Britain’s Largest National Parks
Spring has finally arrived in the UK. With warm sunshine, flocks of birds migrating back from across the Equator and many animals waking up from winter hibernation, my mind always drifts away to places where the nature remains completely intact. Away from its many bustling cities, Britain’s thriving wildlife can luckily find a peaceful home in no fewer than 46 (!) Areas of Outstanding Natural Beauty and in 15 additional National Parks. With minor differences in management, promotion and purposes between AONBs and NPs, landscapes of both are equally enchanting; endless horizons of varying terrain, tranquil atmosphere and breath-taking panoramas – nature in its purest form!
Flora and fauna of several species live in protected and looked-after areas of National Park protection across the whole of Wales, Scotland and England. Whilst they are home to many different attractions and places to visit it is the fact that they retain their natural geographical features, that truly brings them recognition.

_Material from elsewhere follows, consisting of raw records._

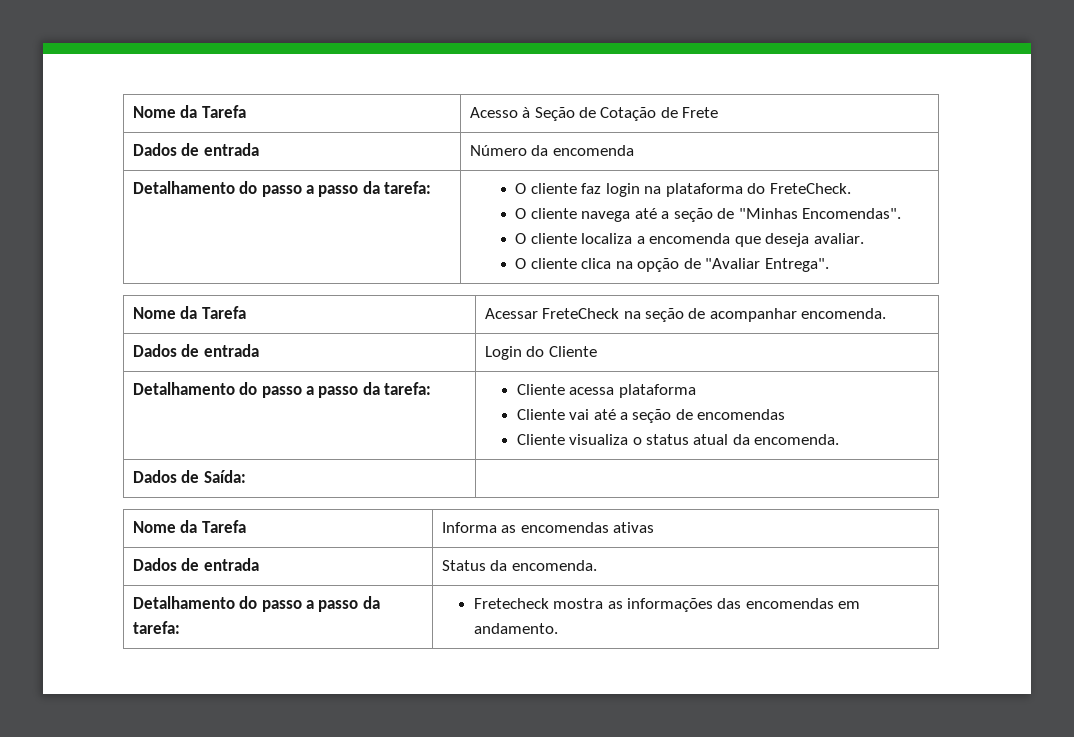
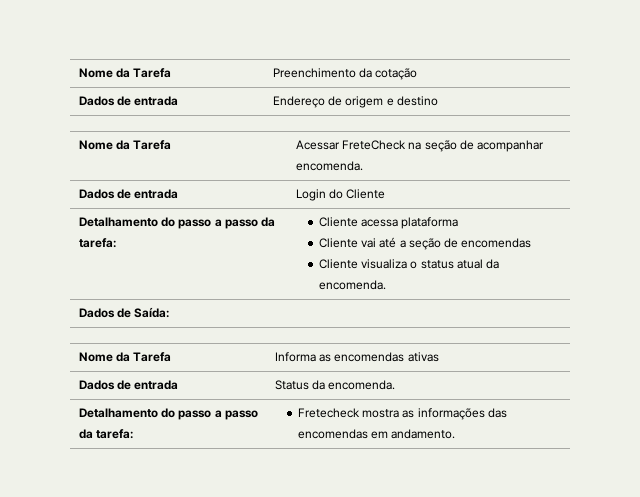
- Nome da Tarefa | Acesso à Seção de Cotação de Frete
- Dados de entrada | Número da encomenda
- Detalhamento do passo a passo da tarefa: | O cliente faz login na plataforma do FreteCheck.
- O cliente navega até a seção de "Minhas Encomendas".
- O cliente localiza a encomenda que deseja avaliar.
- O cliente clica na opção de "Avaliar Entrega".
+ Nome da Tarefa | Preenchimento da cotação
+ Dados de entrada | Endereço de origem e destino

Although it is hard to decide which park is the most beautiful, as each and every one of them is uniquely special, it is definitely safe to list each of these countries’ largest National Parks.
Starting with the fourth largest in Britain, we have the magnificent Snowdonia (or Eryri) National Park in Wales. Located in its northern territory, this area is mostly recognized for the Snowdon Massif mountain range itself, which has the highest peak in England and Wales; Mount Snowdon, rises 3,560 ft above sea level. The park area of 840 square miles however has much more to offer besides; mountainous sprawling hills and lush river valleys providing dramatic, barren and snow-capped terrain alongside the 38 miles of unspoilt coastline of sweeping bays and rocky cliffs of golden brown colours astound with beauty and size.
Due to low temperatures, the land is covered with Arctic-Alpine plants, such as Snowdon lilies, round-leaved sundews or purple saxifrages. The last ones flower between February and April, so in time of this blog’s publication many rocks of Snowdonia are now decorated with these small purple-pink flowers releasing bitter sweet scent. Throughout the year, you may also spot park’s inhabitants, including various species of rabbits, Mustelids and deer, and many magnificent birds like peregrine falcons, goshawks or curlews.
Located around 150 miles north of Snowdonia, the Lake District is very different to the Welsh gem; the largest National Park of England with an area of 912 square miles, it is also the most popular one in the whole of Britain. It takes its name, as you may have already guessed, from the lakes and waterways spread across the region. Sixteen glacial ribbon bodies of water surrounded by enchanting woodland, craggy mountains and both gentle and dramatic valleys make the scenery truly enchanting; no wonder Lake District’s surreal setting has harboured the creative minds of Beatrix Potter and William Wordsworth.
The mild but wet climate shapes the stunning wildlife of “The Lakes”. Arctic-Alpine plants and a broad diversity of mosses and freshwater algae combine with vibrant colours of various berries and yellow and purple wildflowers. Flower experts will spot wood crane’s-bills, globeflowers, junipers and orchids. When it comes to animals, the Lake District is proud to nest the only golden eagles in Britain, peregrine falcons, ospreys and owls, and provides a safe habitat for wild red deer, Herdwick sheep and otters. A day spent wandering somewhere between the biggest lake Windermere, the highest point of Scafell Pike (3,210 ft) and the largest tarn of Grisedale, will provide a day of nature and natural beauty to remember.
Moving a further 200 miles north in to Scotland we find the largest National Park in the whole of Britain – the Scottish Cairngorms (or Am Monadh Ruadh). A vast region covering 1,749 square miles with a highest point reaching 4,295 ft at Ben Macdui, it provides a truly glorious and unspoilt landscape. The Cairngorms are home to a diversity of high mountains (or Munros), gentle and dramatic glens, deep lakes with sandy beaches, fast flowing rivers and ancient forests making it truly unique.
In terms of climate, the Cairngorms is colder and higher, therefore plants are mainly Arctic-Boreal; pine trees, lichens and expansive grasslands mix with various beautiful flowers of ostrich-plume feathermoss, Highland saxifrages and twinflowers. The last one being a very delicate pink flower which splits creating two twin bells. You may be lucky enough to spot the park’s remarkable birdlife such as capercaillie and ospreys, or maybe even observe the land animals with protected Scottish wildcat, red deer, reindeer and pine martens.
After a long Winter indoors, it’s proven that getting outside in the fresh air, engaging in gentle exercise such as walking and spending time in nature helps to hugely improve well-being. If you live near to any of Britain’s National Parks or other wonderful areas of natural beauty, then please feel free to tag @adeotravel in your Instagram posts or stories so we can see them! We hope that the sun and Spring weather (and this blog post!) will inspire you to get out there in the countryside and appreciate the natural beauty of Britain. International travel should be resuming soon, and where better to escape the trials and tribulations of every day life and recent restrictions than with time spent in the remote wilderness of Britain’s numerous national parks. Enjoy and stay safe!